We embed the figure in the coordinate plane with $O$ at the origin, and:

$$A = a\;(1,0) \qquad B = b\;(\cos 2\beta,\sin 2\beta) \qquad C = c\;(\cos 2\gamma,-\sin 2\gamma)$$ $$\begin{align} P &= \frac{p}{\sin\beta}(\phantom{-}\cos\beta,\sin\beta) \qquad Q = \frac{q}{\sin\gamma}(\phantom{-}\cos\gamma,-\sin\gamma) \\[4pt] R &= \frac{r}{\cos\beta}(-\sin\beta,\cos\beta) \qquad S = \frac{s}{\cos\gamma}(-\sin\gamma,-\cos\gamma) \end{align}$$

In/exradius formulas are known, and we can compute, for instance, $$\frac{p}{\sin\beta} = \frac{|\triangle OAB|}{\sin\beta\;(a+b+e)/2} = \frac{a b \sin 2\beta}{\sin\beta\;(a+b+e)} = \frac{2 a b\cos\beta}{a+b+e}$$ Likewise, $$\frac{q}{\sin\gamma} = \frac{2 a c\cos\gamma}{a+c+f} \qquad \frac{r}{\cos\beta} = \frac{2 a b \sin\beta}{a-b+e} \qquad \frac{s}{\cos\gamma} = \frac{2 a c \sin\gamma}{a-c+f}$$

From here, brute-force symbol manipulation (and, very likely, a slick geometric argument that has eluded me) determines the intersection point, $K$, of lines $\overleftrightarrow{PS}$ and $\overleftrightarrow{QR}$:

$$K = \frac{a b c}{a b + a c + c e + b f }\; \left(\;\cos 2 \beta + \cos 2 \gamma\;,\;\sin 2\beta - \sin 2\gamma\;\right) = \frac{a\;( c B + b C )}{a b + a c + c e + b f}$$

Since $c B + b C$ is a direction vector for the bisector of $\angle BOC$, we have that $K$ is on this bisector and is therefore the sought-after point of concurrency. $\square$


Edit.

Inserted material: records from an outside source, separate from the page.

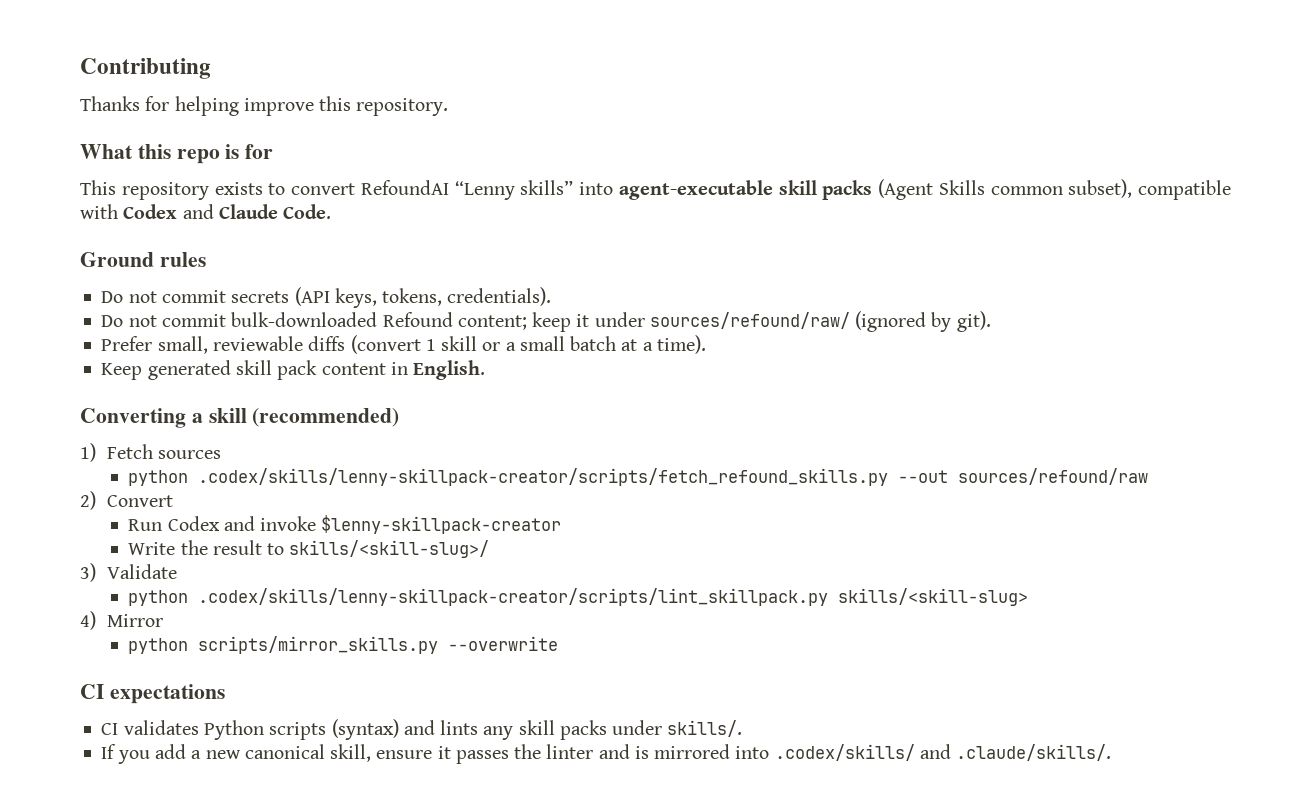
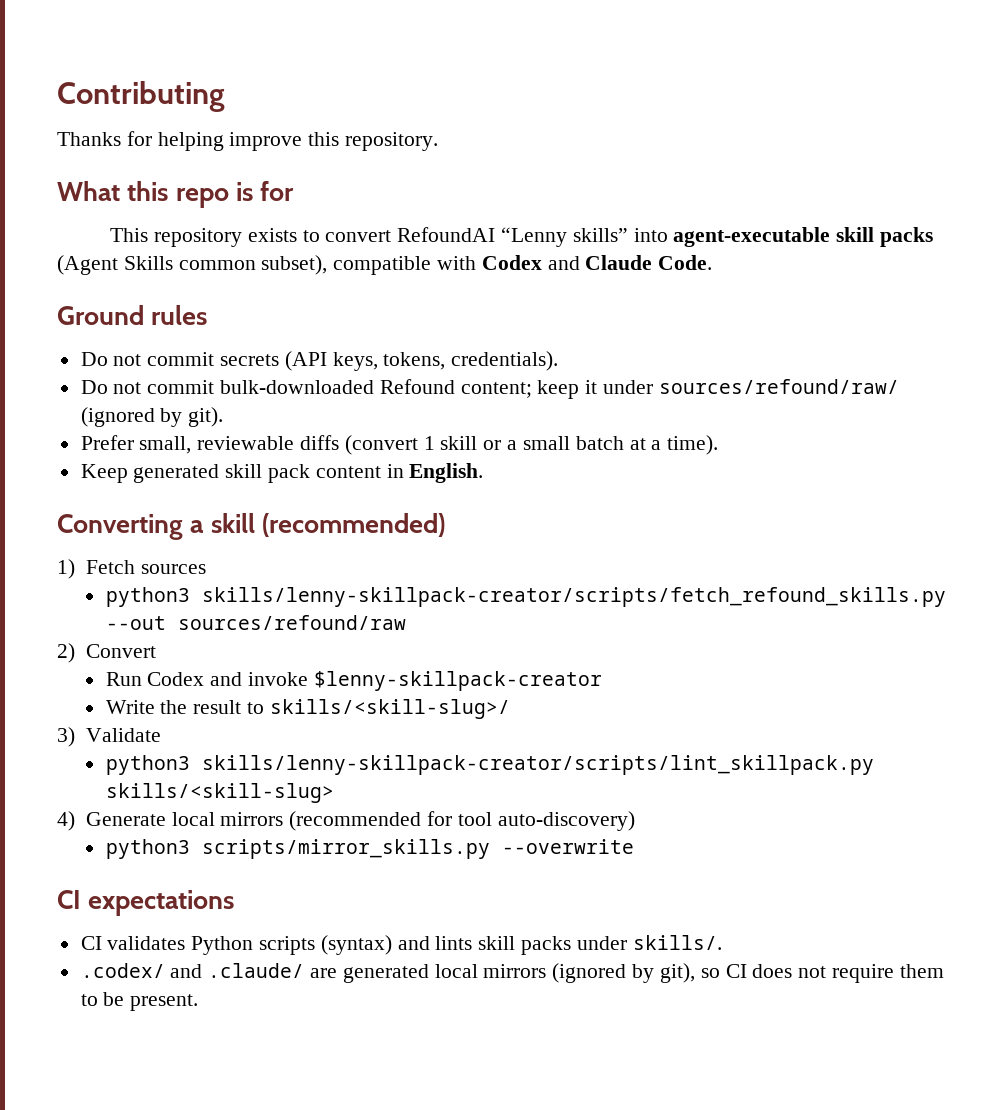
- python .codex/skills/lenny-skillpack-creator/scripts/fetch_refound_skills.py --out sources/refound/raw
+ python3 skills/lenny-skillpack-creator/scripts/fetch_refound_skills.py --out sources/refound/raw
- python .codex/skills/lenny-skillpack-creator/scripts/lint_skillpack.py skills/<skill-slug>
+ python3 skills/lenny-skillpack-creator/scripts/lint_skillpack.py skills/<skill-slug>
- 4) Mirror
- python scripts/mirror_skills.py --overwrite
+ 4) Generate local mirrors (recommended for tool auto-discovery)
+ python3 scripts/mirror_skills.py --overwrite
- CI validates Python scripts (syntax) and lints any skill packs under skills/.
+ CI validates Python scripts (syntax) and lints skill packs under skills/.
- If you add a new canonical skill, ensure it passes the linter and is mirrored into .codex/skills/ and .claude/skills/.
+ .codex/ and .claude/ are generated local mirrors (ignored by git), so CI does not require them to be present.

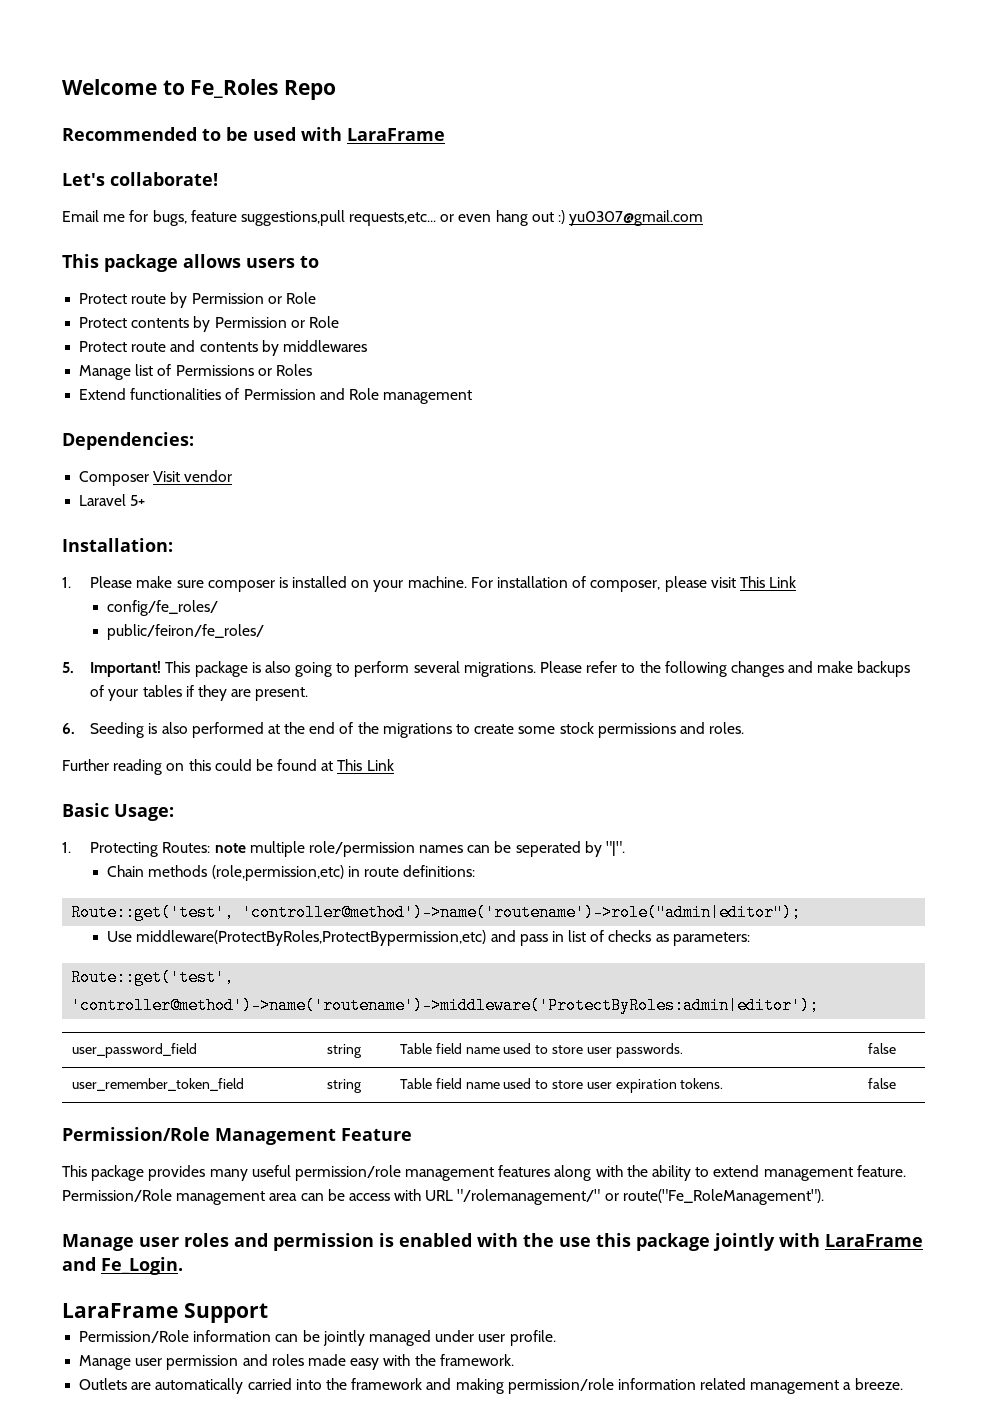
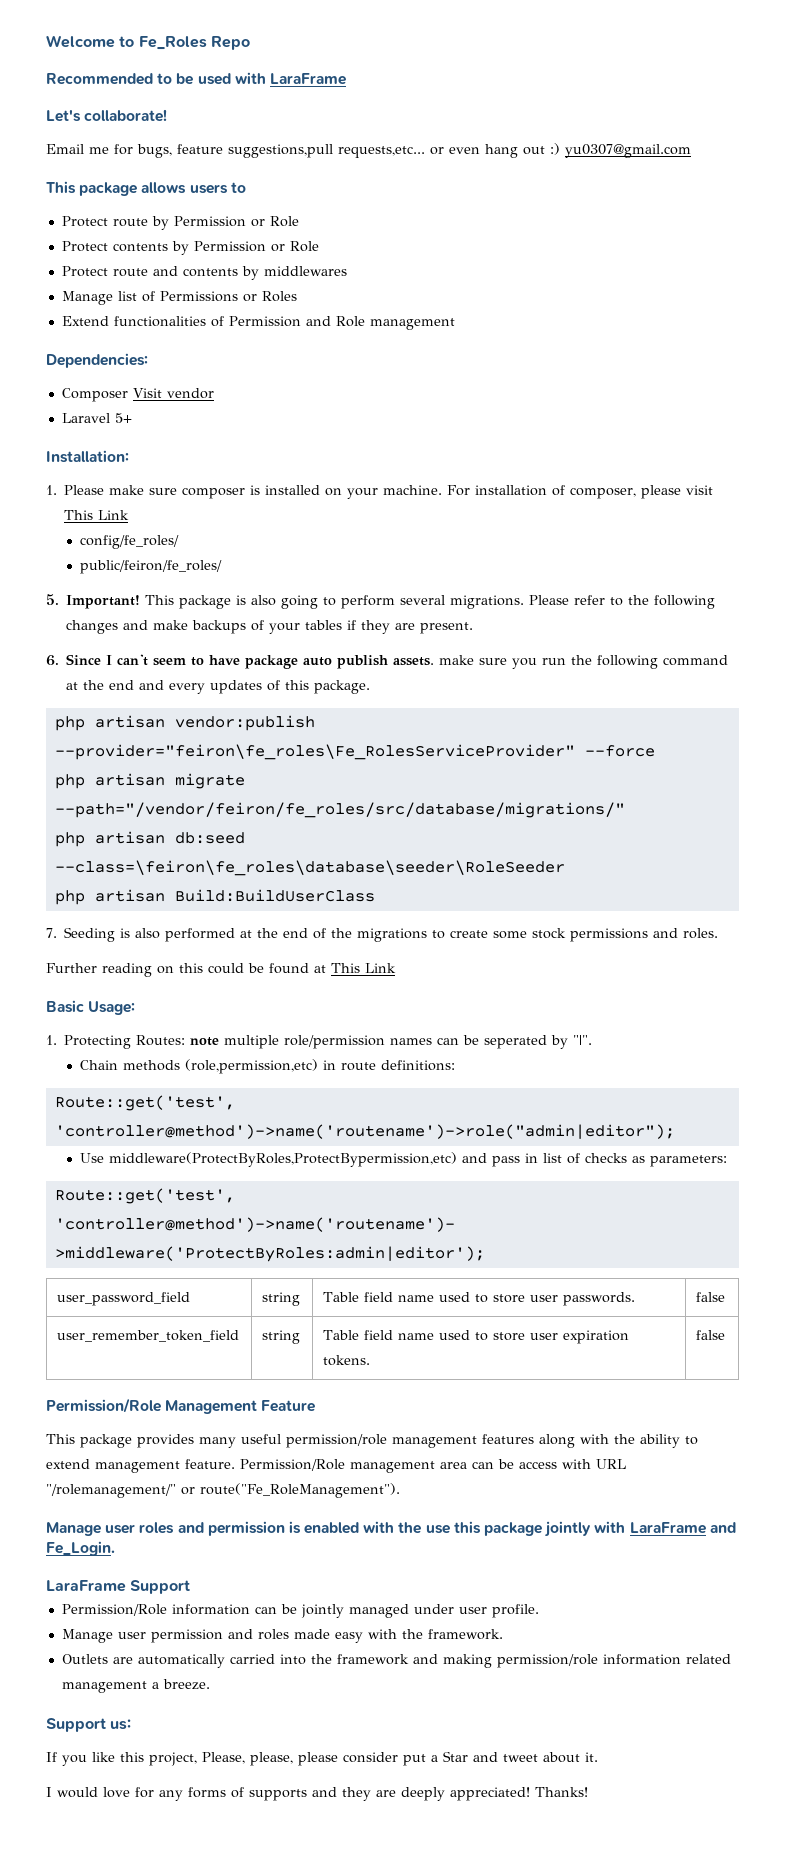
- 6. Seeding is also performed at the end of the migrations to create some stock permissions and roles.
+ 6. Since I can't seem to have package auto publish assets. make sure you run the following command at the end and every updates of this package.
+ php artisan vendor:publish --provider="feiron\fe_roles\Fe_RolesServiceProvider" --force
+ php artisan migrate --path="/vendor/feiron/fe_roles/src/database/migrations/"
+ php artisan db:seed --class=\feiron\fe_roles\database\seeder\RoleSeeder
+ php artisan Build:BuildUserClass
+ 7. Seeding is also performed at the end of the migrations to create some stock permissions and roles.
+ Support us:
+ If you like this project, Please, please, please consider put a Star and tweet about it.
+ I would love for any forms of supports and they are deeply appreciated! Thanks!

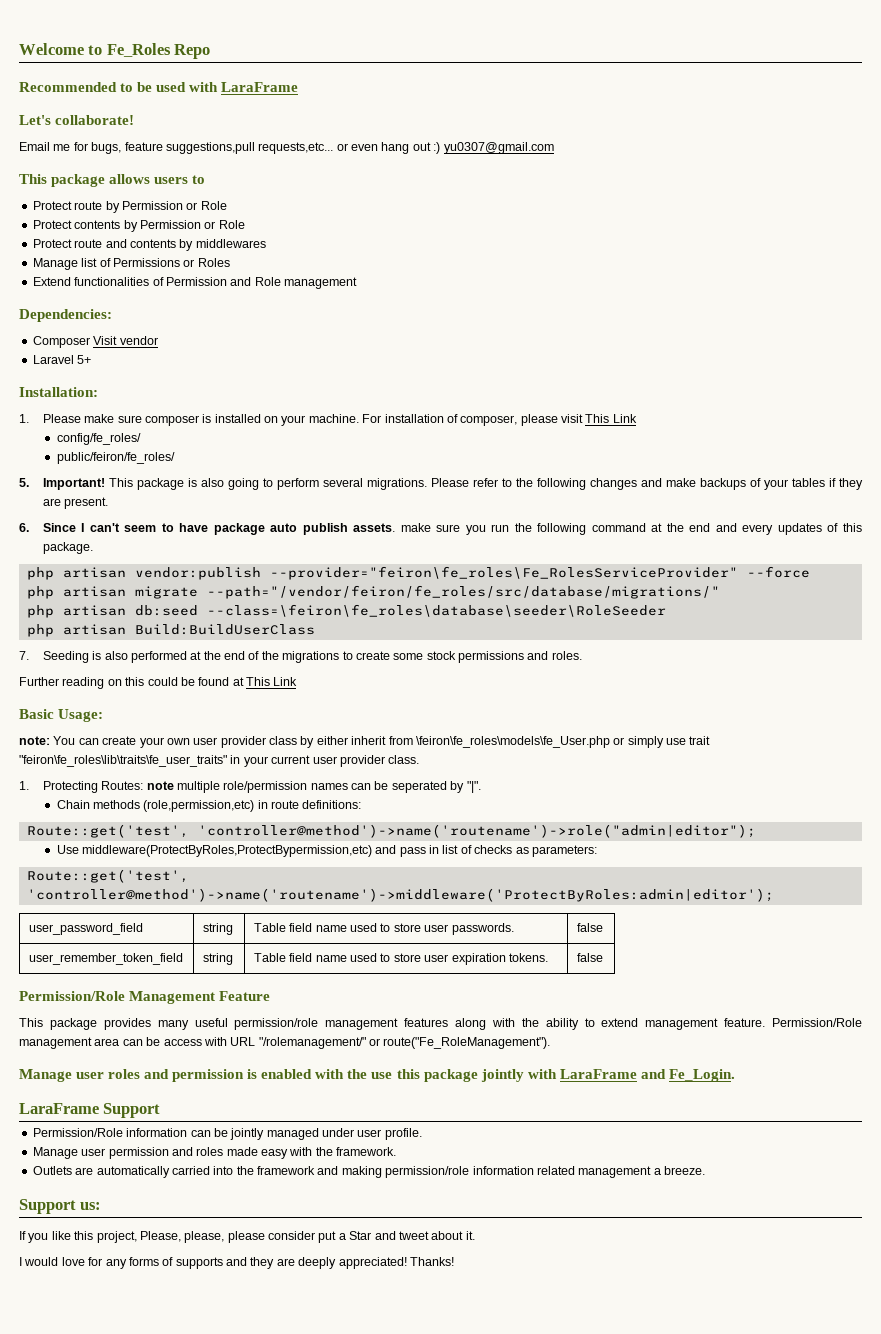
+ note: You can create your own user provider class by either inherit from \feiron\fe_roles\models\fe_User.php or simply use trait "feiron\fe_roles\lib\traits\fe_user_traits" in your current user provider class.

We can reduce some symbol manipulation, and get an interesting general concurrence criterion, by deferring the radius calculations. For instance, with $$\begin{align} P = p^\prime\;(\phantom{-}\cos\beta,\sin\beta) &\qquad Q = q^\prime \;(\phantom{-}\cos\gamma,-\sin\gamma) \\ R = r^\prime\;(-\sin\beta,\cos\beta) &\qquad S = s^\prime\;(-\sin\gamma,-\cos\gamma) \end{align}$$ (where $p^\prime$, etc, are distances from $O$ along various angle bisectors, although not necessarily related to any in/exradii) we find that $$K = \frac{\cos(\beta+\gamma)}{p^\prime r^\prime + q^\prime s^\prime + (p^\prime q^\prime + r^\prime s^\prime ) \sin(\beta + \gamma)}\;\left(\;q^\prime r^\prime (P-S) + p^\prime s^\prime (Q - R) \;\right)$$ Ignoring the multiplied scalar, we force $K$ onto the bisector of $\angle BOC$ by substituting its components into the equation $y = x\,\tan(\beta-\gamma)$. The result is this relation:

$$q^\prime r^\prime s^\prime \cos\beta - p^\prime r^\prime s^\prime \cos\gamma - p^\prime q^\prime s^\prime \sin\beta + p^\prime q^\prime r^\prime \sin\gamma = 0$$

Or, better:

$$\frac{\cos\beta}{p^\prime} - \frac{\sin\beta}{r^\prime} = \frac{\cos\gamma}{q^\prime} - \frac{\sin\gamma}{s^\prime} \tag{$\star$}$$

(This seems like something that should have an elegant geometric derivation.) Substituting $p^\prime = 2 a b \cos\beta/(a+b+e)$, etc, causes each side of $(\star)$ to reduce to $1/a$.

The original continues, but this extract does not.